Varies as I have employees in Asia, EMEA and APAC, so need to cross different time-zones. Not a very structured person, so I need to spend time carefully planning to ensure I fit everything in. Don´t want crazy work-hours, so net in a week where I do not travel, an average day would be: 1 hour of pure admin: price approvals, legal documents, 1 hour of exercise, 3-5 hours of meetings (now telcons) with customers, boards or employees (typically change projects), 30 mins coordinating my calendar/travels, 3 hours of emails, reading, contract work, and prep. 1-2 hours of 1:1 phone calls with key internal change agents to coordinate and let's say 30-60 mins checking out numbers or prep for presentations.
4. What's the most recent significant leadership lesson you've learned?
a) How valuable it is to occasionally do a deep-dive of the balance sheet. Small adjustments in terms, especially in recurring revenue business, can make a massive difference over time. b) that during a crisis like Covid: double down on your commitment to customers, your sales channels, your suppliers, and your employees. Be flexible, stay close, keep a cool head, do not exploit the situation but instead be prepared to extend credits, and trust beyond what you would normally do. Support. Go the extra mile whenever you can, not only when you need to, use the idle time to get closer, and build trust, even if there are no transactions.

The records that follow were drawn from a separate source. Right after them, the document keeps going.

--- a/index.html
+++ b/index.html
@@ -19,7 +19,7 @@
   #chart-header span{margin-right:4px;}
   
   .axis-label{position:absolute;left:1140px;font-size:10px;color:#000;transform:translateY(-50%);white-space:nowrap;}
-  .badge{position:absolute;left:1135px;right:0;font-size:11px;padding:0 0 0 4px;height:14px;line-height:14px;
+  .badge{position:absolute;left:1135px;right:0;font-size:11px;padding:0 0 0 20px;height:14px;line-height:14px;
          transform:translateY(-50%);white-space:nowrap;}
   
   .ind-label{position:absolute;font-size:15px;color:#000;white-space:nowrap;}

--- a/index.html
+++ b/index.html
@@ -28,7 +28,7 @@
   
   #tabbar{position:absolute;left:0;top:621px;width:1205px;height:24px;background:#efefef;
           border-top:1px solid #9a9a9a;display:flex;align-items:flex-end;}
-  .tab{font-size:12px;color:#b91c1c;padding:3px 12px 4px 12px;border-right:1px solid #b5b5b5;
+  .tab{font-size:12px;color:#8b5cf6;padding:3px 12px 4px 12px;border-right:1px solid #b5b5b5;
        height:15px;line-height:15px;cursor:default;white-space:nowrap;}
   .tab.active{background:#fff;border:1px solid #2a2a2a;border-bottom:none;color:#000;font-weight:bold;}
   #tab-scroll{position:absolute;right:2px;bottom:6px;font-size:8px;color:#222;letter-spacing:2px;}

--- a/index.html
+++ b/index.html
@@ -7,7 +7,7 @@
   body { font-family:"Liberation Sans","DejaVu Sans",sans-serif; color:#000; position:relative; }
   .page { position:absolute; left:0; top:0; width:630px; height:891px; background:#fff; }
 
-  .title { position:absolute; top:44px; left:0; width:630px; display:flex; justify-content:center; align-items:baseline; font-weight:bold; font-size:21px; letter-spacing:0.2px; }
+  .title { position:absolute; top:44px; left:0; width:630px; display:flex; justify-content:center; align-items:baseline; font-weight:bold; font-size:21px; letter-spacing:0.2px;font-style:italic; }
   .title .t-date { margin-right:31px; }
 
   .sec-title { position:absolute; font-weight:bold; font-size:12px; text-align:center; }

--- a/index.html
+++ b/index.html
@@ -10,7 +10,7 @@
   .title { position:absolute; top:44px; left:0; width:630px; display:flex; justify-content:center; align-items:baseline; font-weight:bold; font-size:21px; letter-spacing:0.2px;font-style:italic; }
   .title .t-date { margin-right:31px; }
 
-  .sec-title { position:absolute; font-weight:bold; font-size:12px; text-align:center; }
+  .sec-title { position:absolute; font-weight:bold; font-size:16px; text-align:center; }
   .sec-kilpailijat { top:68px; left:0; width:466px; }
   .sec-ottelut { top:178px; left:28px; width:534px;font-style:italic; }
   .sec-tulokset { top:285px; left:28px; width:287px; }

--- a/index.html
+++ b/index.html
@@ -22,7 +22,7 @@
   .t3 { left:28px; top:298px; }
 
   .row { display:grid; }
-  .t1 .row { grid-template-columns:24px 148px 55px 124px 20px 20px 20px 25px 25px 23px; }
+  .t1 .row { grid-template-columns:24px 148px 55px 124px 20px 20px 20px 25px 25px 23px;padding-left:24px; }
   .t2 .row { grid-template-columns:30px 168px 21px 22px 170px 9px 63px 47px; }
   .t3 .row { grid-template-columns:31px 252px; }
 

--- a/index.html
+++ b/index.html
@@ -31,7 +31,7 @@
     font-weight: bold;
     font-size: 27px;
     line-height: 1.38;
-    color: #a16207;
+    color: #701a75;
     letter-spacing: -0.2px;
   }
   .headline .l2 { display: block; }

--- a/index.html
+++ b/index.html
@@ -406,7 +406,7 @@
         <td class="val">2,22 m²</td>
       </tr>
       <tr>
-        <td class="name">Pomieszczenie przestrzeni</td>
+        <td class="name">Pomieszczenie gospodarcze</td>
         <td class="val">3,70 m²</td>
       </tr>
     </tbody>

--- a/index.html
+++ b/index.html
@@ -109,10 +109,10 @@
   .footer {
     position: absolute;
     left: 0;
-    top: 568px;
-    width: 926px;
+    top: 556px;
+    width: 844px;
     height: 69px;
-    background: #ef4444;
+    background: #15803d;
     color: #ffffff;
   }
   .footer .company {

5. What's one book that has had a profound impact on your leadership so far? Can you please briefly tell the story of how that book impacted your leadership?
7 Habits of Highly Effective People. Can´t say I live it always, but it was a great eye-opener. Another one was "The First 90 Days''. Great toolbox for onboarding, even to keep questioning your business.
6. How do you build leadership capacity in a large enterprise?
I understand the question as how do I build my personal capacity, and how do I build the capacity of leaders around me. On the first note: be curious. Always. Try something new. Engage pro-bono in start-ups. you might learn something new. Keep reading and taking online classes to learn something new. EDX.ORG is a great resource. As to building better leaders in your org: Trust is the most important factor. If people feel they can trust you and that you´ve got their back. Always. then you are halfway there. Pick people for their talent and attitude. Select people smarter than you. Show respect for everybody. Show them they can be what they want to be - and help them make it happen. Organize around your talents. not around functional responsibilities. And move talent around, keep challenging them. Be approachable for everybody, be low key, but do inspire in words and action,, and make sure the whole team feels part of an exciting journey.
7. What is one meaningful story that comes to mind from your time as a CEO or executive of a large enterprise so far?
What I have found is that when you commit to people in times of crisis, you will be plentifully rewarded with loyalty. In my time in pharma selling critical products for diabetics, we committed to the Russian and CIS markets even when it went belly up for 2-3 years. Competition just left, which was kind of cruel. We stayed in, lost a lot of money, but kept investing in relationships and trust. We asked for nothing in return. But turns out the next two decades customers would be loyal to us, as we were there here when they needed it most. If you always do what is right, things are probably going to turn out OK eventually.